Mongolia!
Mongolia!
Are those donuts?
Are those donuts?

We decided to only make two major stops in Cambodia since our visit was a mere ten days in length. Battambang, Cambodia’s second largest city at 140,000 was our second destination. The city has some nice colonial buildings but the main attractions lie a short tuktuk ride outside of town.

The fastest way to Battambang from Siem Reap is to take the bus. A more interesting but slower and more expensive way of making the trip is by boat. The trip started with a van transfer from our guesthouse in Siem Reap to the boat docks on the shore of Tonlé Sap Lake. I think this part of the trip is usually pretty fast but we had to forge some pretty deep door-seal-testing flood waters along the way. Ironically, the flood waters also cut our boat journey short at the other end of the trip as our boat was unable to pass under some of the bridges near Battambang.

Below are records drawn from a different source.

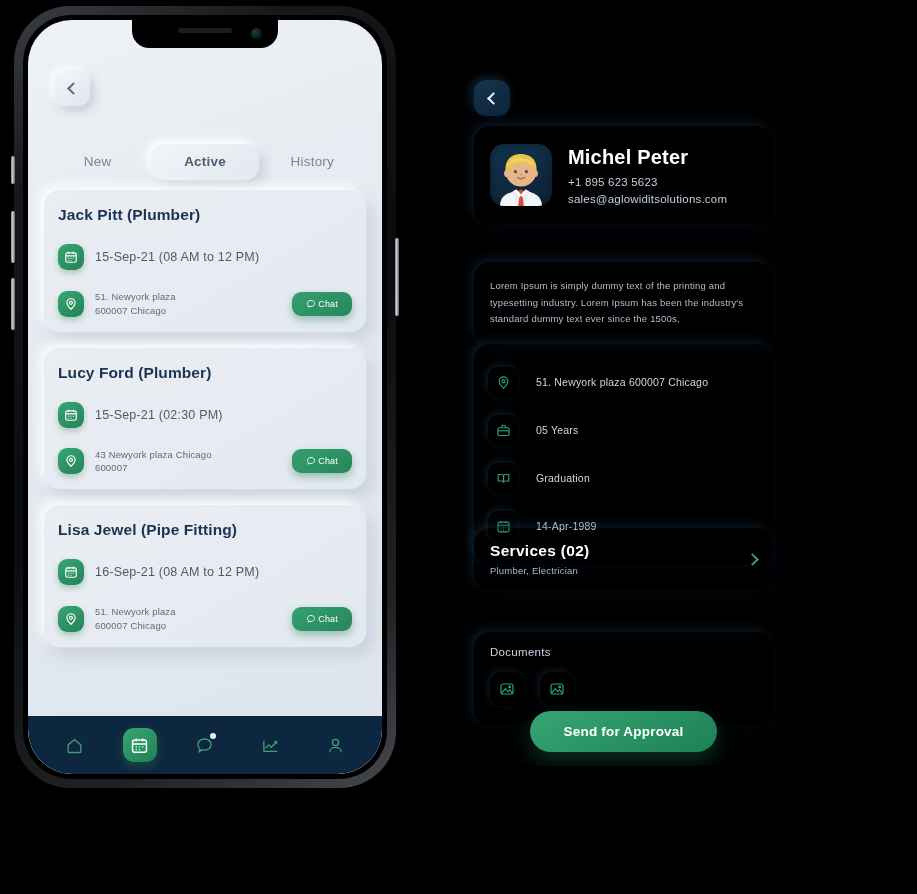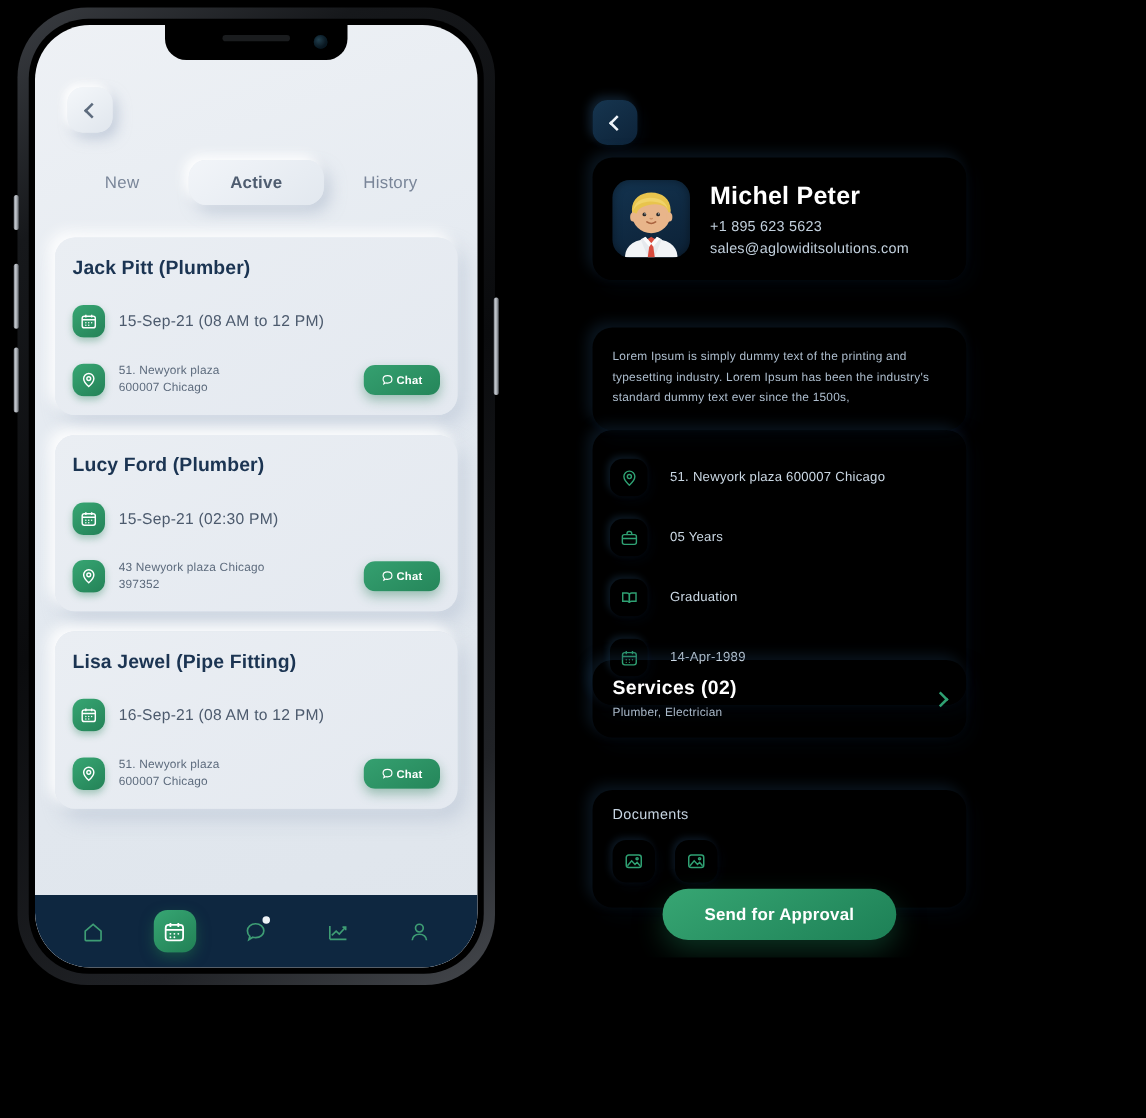"New" .tabs { top: 106px -> 122px }
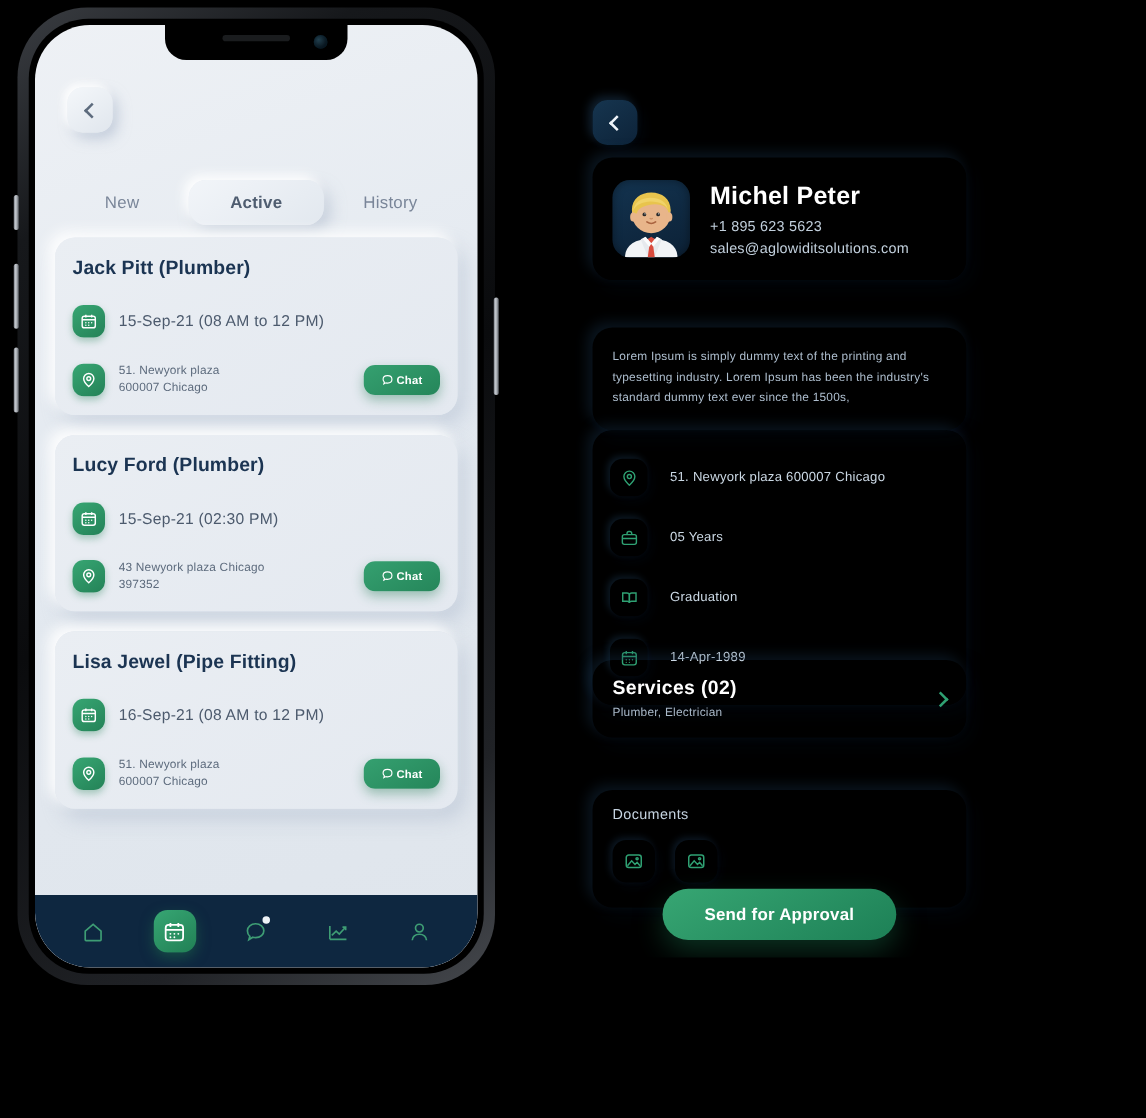"Chat" .chat-btn { font-weight: 700 -> 400 }
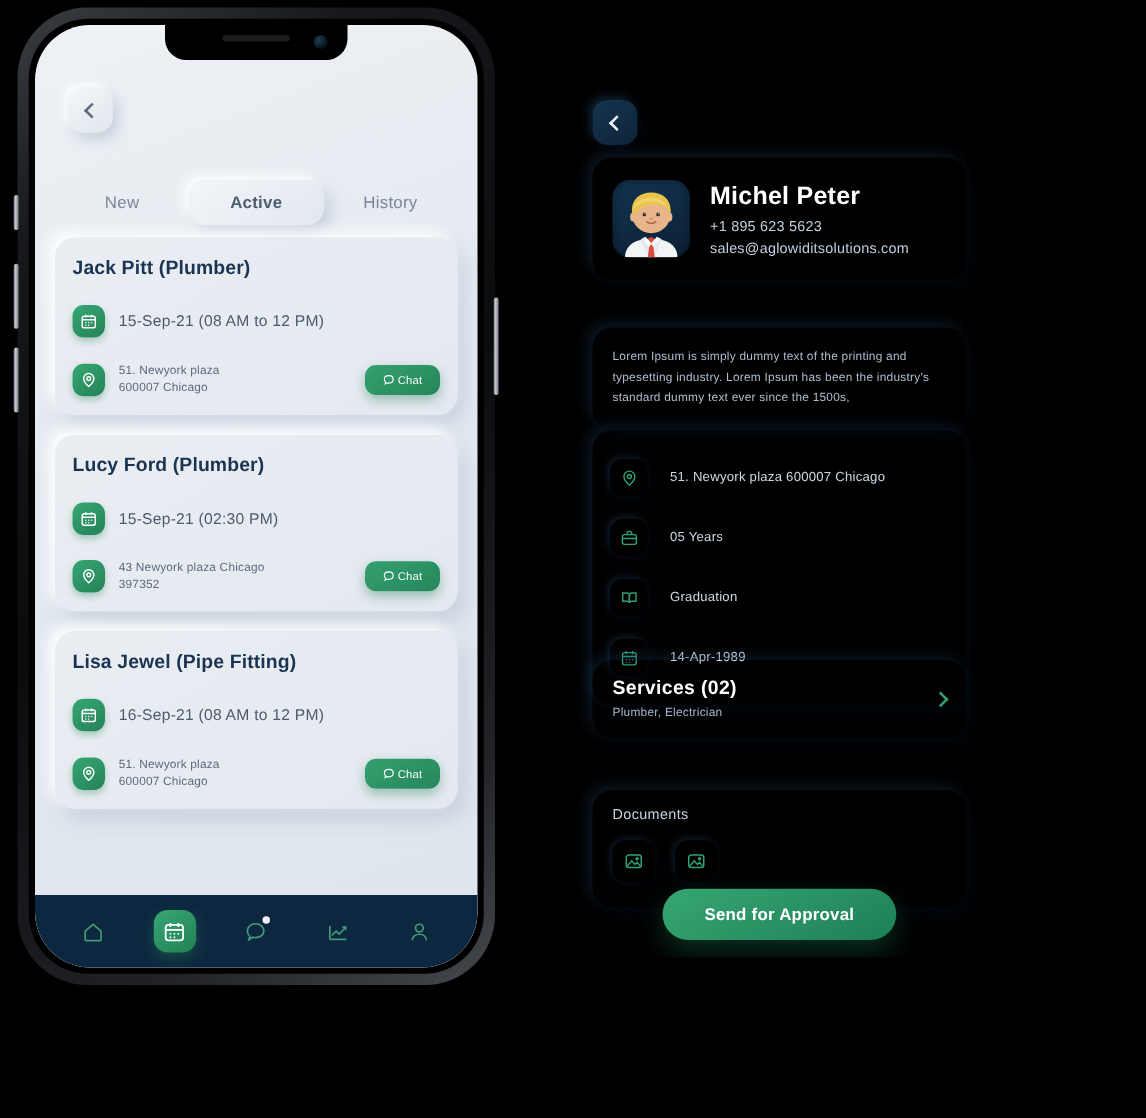"397352" div.row-addr { text: 397352 -> 600007 }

At some point on the river, we broke down. I think this is par for the course on this ride; the guidebooks warn about it. This time one of the steering cables broke but our crew fashioned a splice out of a pair of knock-off vice grips. The breakdown was actually nice because for once we could enjoy the peace and quiet of the river. Best I could tell, our boat had a very minimal exhaust system – straight pipes seem likely. All I know is that it was really loud whenever the engine was running!

Eventually we entered the delta of the Stung Sangker river and passed a number of floating villages. They are quite a remarkable sight. Pretty much everything: houses, gas stations, stores and schools are floating. Some of the houses even had floating pigpens and chicken coups. The only permanent structures I could spot were the numerous cellular phone towers anchored to cement pylons.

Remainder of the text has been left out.